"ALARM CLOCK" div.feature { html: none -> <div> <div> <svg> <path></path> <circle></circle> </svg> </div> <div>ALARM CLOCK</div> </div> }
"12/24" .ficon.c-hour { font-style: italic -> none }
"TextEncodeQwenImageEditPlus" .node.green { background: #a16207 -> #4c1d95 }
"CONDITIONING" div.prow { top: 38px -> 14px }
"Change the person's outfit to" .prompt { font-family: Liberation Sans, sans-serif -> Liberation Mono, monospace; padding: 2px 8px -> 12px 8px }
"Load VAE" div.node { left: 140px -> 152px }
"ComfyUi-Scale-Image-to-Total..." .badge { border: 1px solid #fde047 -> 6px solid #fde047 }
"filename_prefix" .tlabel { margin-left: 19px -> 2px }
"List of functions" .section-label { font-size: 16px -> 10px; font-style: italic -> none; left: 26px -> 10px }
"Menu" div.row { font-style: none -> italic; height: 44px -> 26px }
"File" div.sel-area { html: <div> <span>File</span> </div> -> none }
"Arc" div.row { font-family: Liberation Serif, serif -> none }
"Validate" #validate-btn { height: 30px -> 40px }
-------
**Assignment:**
Check each line of the material for the word "html", then say how many have it. Give the number only.

**Exercise answer:**
2